Gülsün Karamustafa:
The Settler, 2003

Video-Installation
Doppelprojektion über Eck
5:17 Min, Ton, Farbe
Gülsün Karamustafa

 
Gülsün Karamustafa bezeichnet sich selbst als Künstlerin aus Istanbul. Sie legt dabei großen Wert auf den Ort ihres Schaffens, der ihre künstlerische Arbeit spürbar prägt. Doch dieser Ort war nicht immer frei gewählt. Auf Grund ihrer persönlichen Auseinandersetzung mit der türkischen Politik Anfang der 1970er Jahre politischer Auseinandersetzungen in der Türkei hatte sie sechzehn Jahre lang, bis in die Mitte der 80er Jahre, keinen gültigen Reisepass und konnte im Gegensatz zu anderen Künstlern und Künstlerinnen ihr Heimatland nicht verlassen. Aus dieser Abgeschiedenheit und Nicht-Kommunikation heraus ist das Interesse erwachsen, an einer Auseinandersetzung mit der eigenen Situation, der Großstadt Istanbul, der inneren Migration und dem Nomadismus in der Türkei sowie der Frage nach Identität als Folge ideologischer und psychologischer Prozesse.

In ihren Werken untersucht Gülsün Karamustafa einer Soziologin oder Anthropologin gleich historische und soziale Zusammenhänge orientalischer Kultur. Oft arbeitet sie mit Materialien und Gegenständen, die einen kulturgeschichtlichen Verweischarakter besitzen und die das Zusammentreffen unterschiedlicher Kulturen und Religionen, das Hybride, zum Ausdruck bringen. In Rückgriff auf historische Überlieferungen bewegen sich Karamustafas künstlerischen Kommentare zwischen sinnlich-narrativen und ironisch-kritischen Erzählungen zur gegenwärtigen Situation.

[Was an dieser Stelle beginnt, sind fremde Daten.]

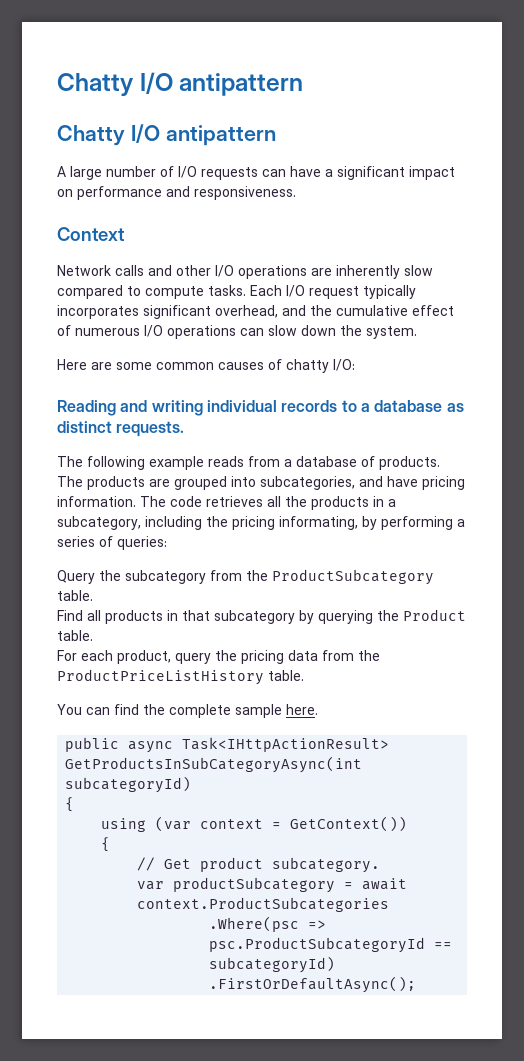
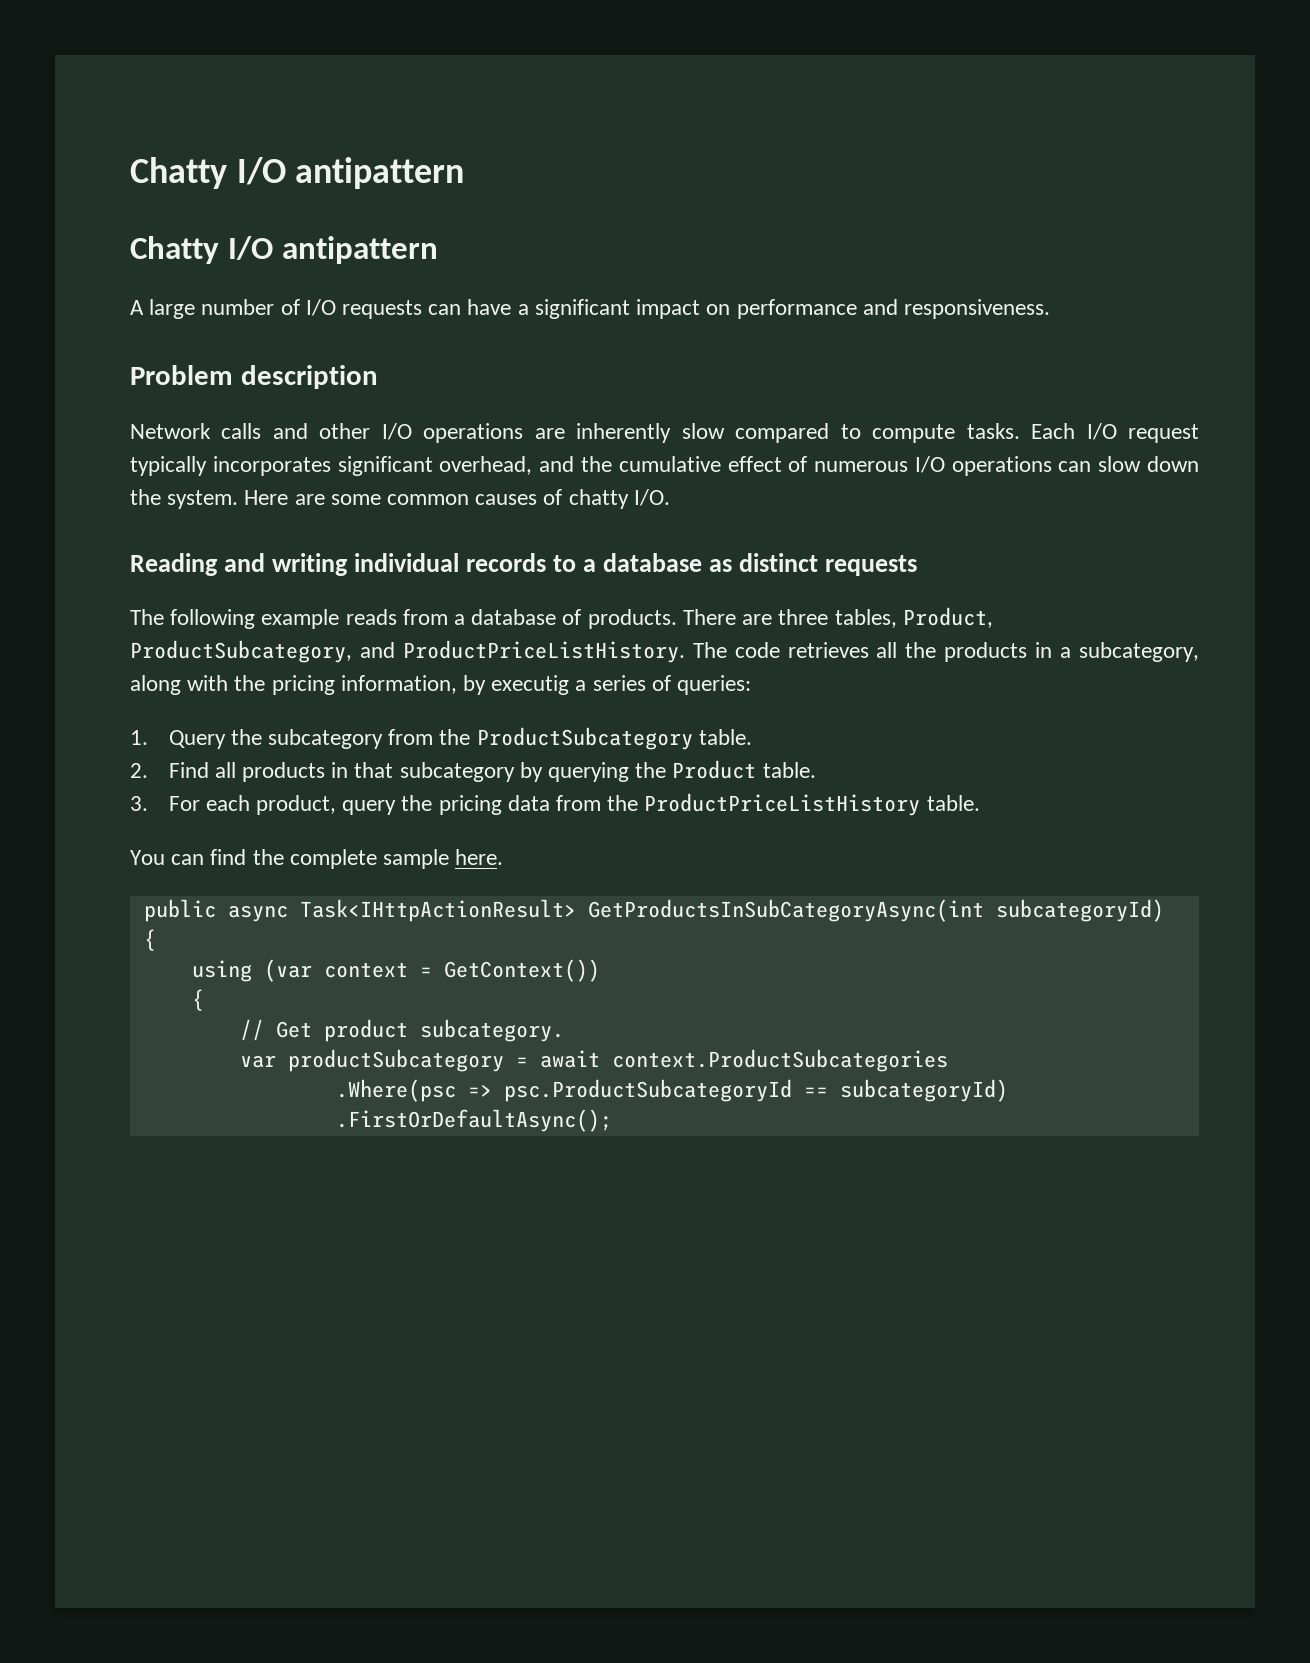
[57,227,125,241] Context -> [130,365,378,389] Problem description
(417, 332) // -> (239, 499) none
[333,359,355,371] I/O: -> [633,489,670,506] I/O.
[116,421,185,437] requests. -> [825,555,918,576] requests
[57,476,465,490] [57,496,136,507] The products are grouped into subcategories, and have pricing information. -> [682,607,993,628] [130,640,685,663] There are three tables, Product, ProductSubcategory, and ProductPriceListHistory.
[145,516,453,530] including the pricing informating, by performing -> [130,675,570,695] along with the pricing information, by executig
(167, 543) none -> [130,730,148,745] 1.
(93, 595) none -> [130,763,148,778] 2.
(93, 635) none -> [130,796,148,811] 3.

Seit Ende der Neunziger Jahren verwendet die Künstlerin vielfach bereits vorhandenes Bildmaterial orientalischen wie auch abendländischen Ursprungs, das sie meist fragmentiert, demontiert und neu zusammensetzt. Dabei greift die Künstlerin sowohl auf private als auch auf öffentliche Bilder der Alltagskultur und der Medien zurück. Sie eröffnet sich Bildquellen der Kunstgeschichte ebenso wie die des Kunstgewerbes.

Le visage turc (1998) untersucht und filtert die Repräsentation von Staatlichkeit und nationalen Veränderungen. In ihrem Triptychon kombiniert Karamustafa Fotos, die einer gleichnamigen, propagandistischen Fotoserie eines türkischen Magazins aus dem Jahre 1938 entnommen sind. Diese Bilder, welche Offenheit, Ordnung, Jugend, Zukunft und eine gewandelte Rolle der Frau postulieren, stehen am Anfang eines Aufbruchs in eine neue Türkei. Sie erinnern ebenfalls an nationalsozialistische und sowjetsozialistische Fotografien, »süßlich dümmliche Volksbilder« (Boris Michailov) aus der Zeit vor dem Zweiten Weltkrieg.

Mitte der 20er Jahren wurden in der Türkei von Mustafa Kemal Atatürk zahlreiche Reformen nach westlichem Vorbild eingeleitet. So verweisen die von Karamustafa eingearbeiteten Schriften auf den kompletten Austausch des Alphabets, der einen reichhaltigen Stilmix zur Folge hatte. Der Typographie dieser Zeit ist der Einfluss arabischer Buchstaben auf die lateinische Schreibweise stark anzusehen und so scheint, parallel zu westlichen Entwicklungen, die Behauptung einer nationalen Identität in Frage gestellt.

Wie in früheren Arbeiten beschäftigt sich Karamustafa in ihrer jüngsten Installation The Settler (2003) mit einem Thema, das Teil der Geschichte auf dem Balkan ist - dem durch Kriege und ökonomische Veränderungen erzwungenen Ortswechsel. Auf zwei Videoprojektionen erzählt Karamustafa die Geschichte zweier Frauen, die links und rechts eines Flusses leben, der die Türkei von Griechenland und Bulgarien trennt. Die zwei Leinwände sowie die Filme werden zu Platzhaltern unterschiedlicher Wurzeln, Erinnerungen und Zugehörigkeiten. Diese Trennung durchbricht Karamustafa, indem sie die ihre Bilder, über eine virtuelle Grenze hinweg, auf die jeweils andere Projektionsfläche wirft und umgekehrt.

Neben dem Blick auf die Grenzlinien und den damit verbundenen Konfrontationen liegt die Stärke von Gülsün Karamustafas Arbeiten im Einfangen und Herausarbeiten poetischer Momente, welche die aktuelle Situation in ihren historischen Bezügen und Bildverweisen widerspiegeln.